The study used both quantitative and qualitative methods. For the quantitative aspect, an online survey instrument was developed to answer five research questions. Participants were teachers who had used AT in the classroom and came from 19 Georgia school districts whose superintendents granted permission for them to participate and whose assistant technology coordinators agreed to inform teachers in their districts' schools of the study. A total of 174 teachers completed the online survey. Of these, 52 agreed to be interviewed by telephone by the researcher, and 10 of those were randomly selected to be interviewed. Telephone interviews were audio recorded with the interviewee's permission, then transcribed by the researcher.
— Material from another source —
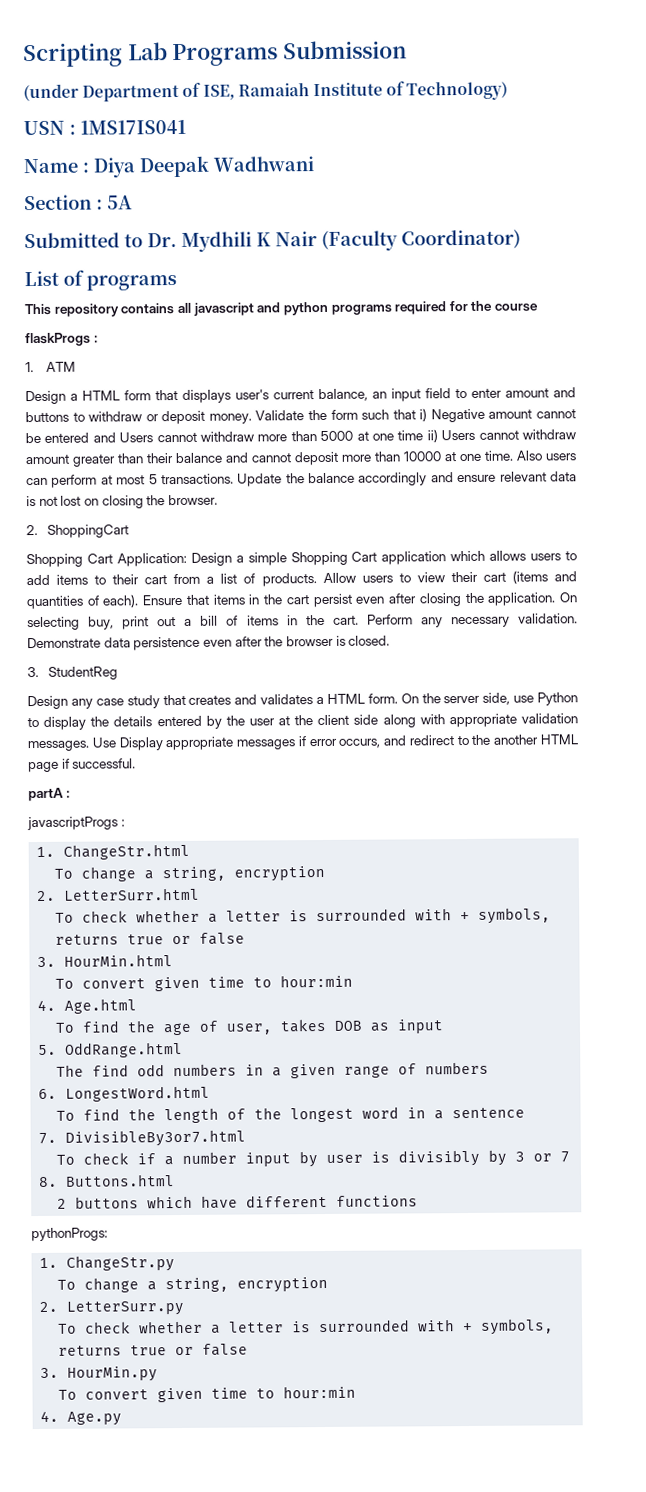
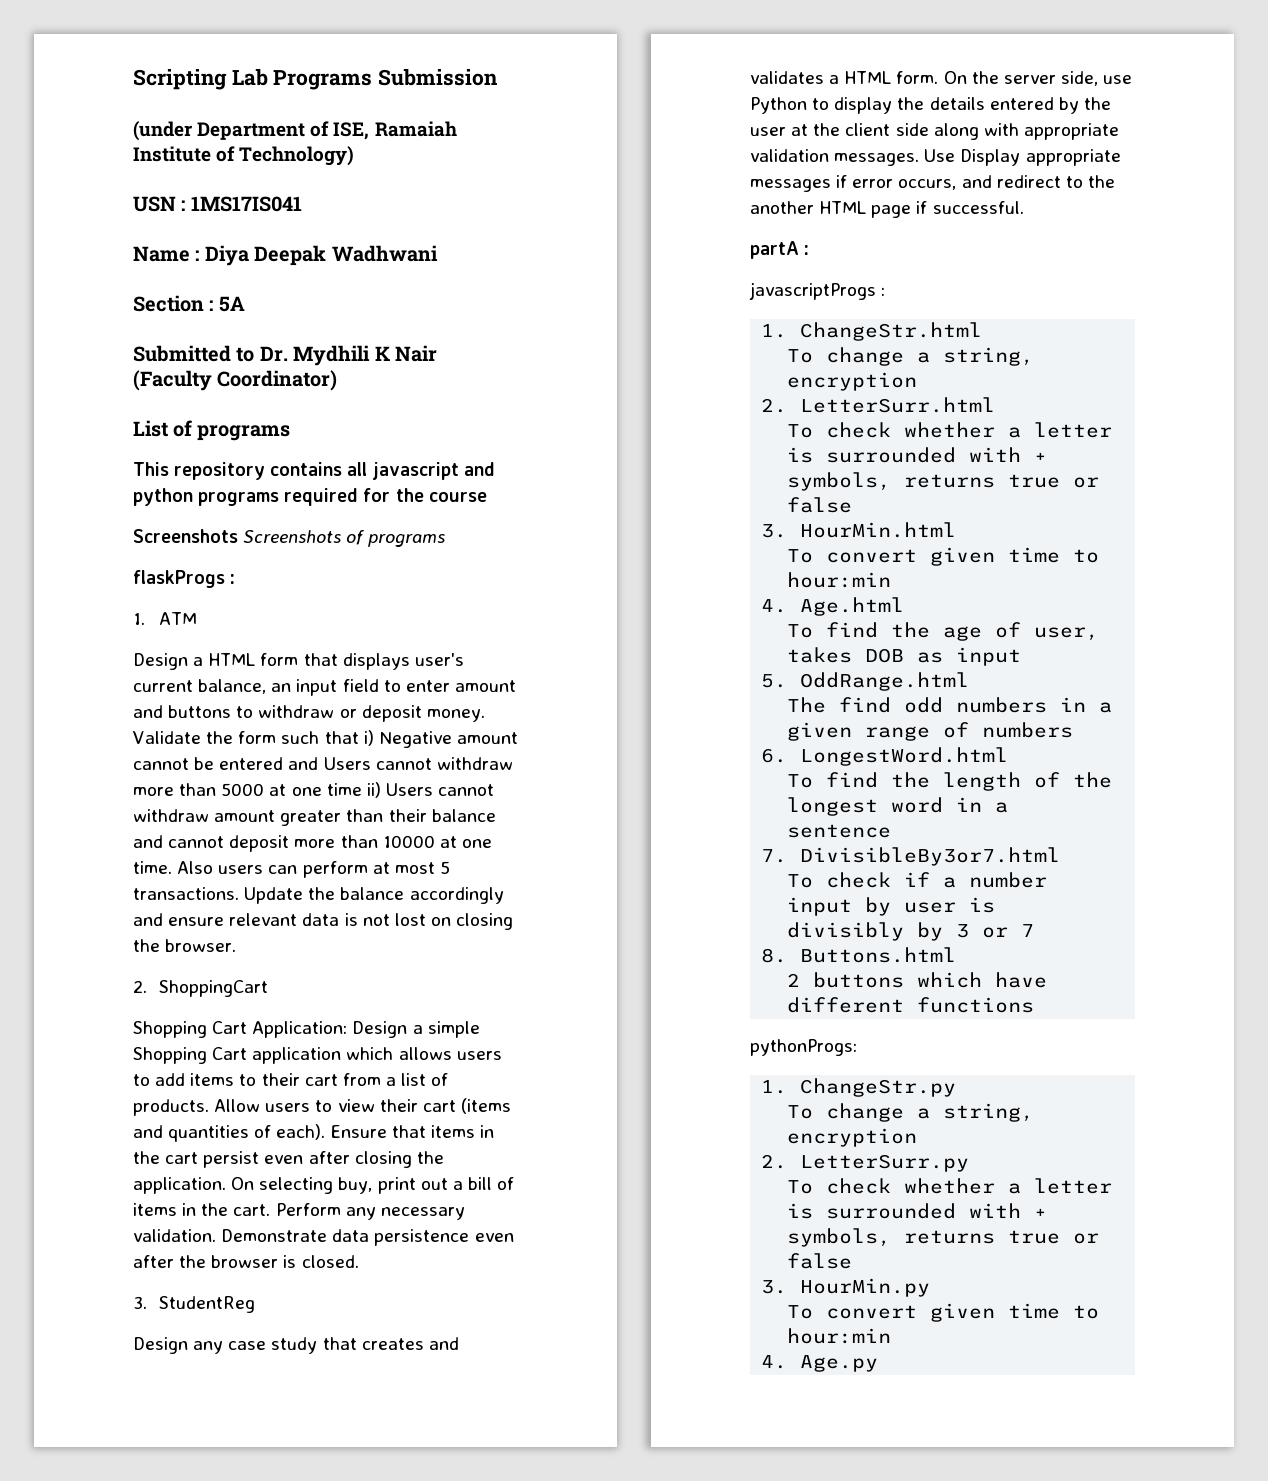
(539, 307) none -> [133,529,446,547] // Screenshots Screenshots of programs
Analysis of quantitative results included factor analysis of replies to Likert-scaled items, compilation of frequency of responses, and determination of means for Likert items. For interview responses, qualitative methods were used to determine any themes in participants' replies.
It was found that (1) the most prevalent reason teachers initially used AT is that they perceived that the technology has value for their students, (2) the teachers had a mostly positive attitude toward the value of AT, (3) most of the teachers reported needing more training in AT, (4) almost half felt that time constraints affected their use of AT, (5) about one-third of online responders and 9 of 10 interviewees agreed that technical problems affected their use of AT, and (6) less than half of online participants perceived that they had adequate AT support. It was also found that most of the teachers had neither decreased nor discontinued use of AT during the 2008-2009 school year. Reasons cited by those who had decreased or discontinued use included time constraints, technical problems, lack of training, and lack of support.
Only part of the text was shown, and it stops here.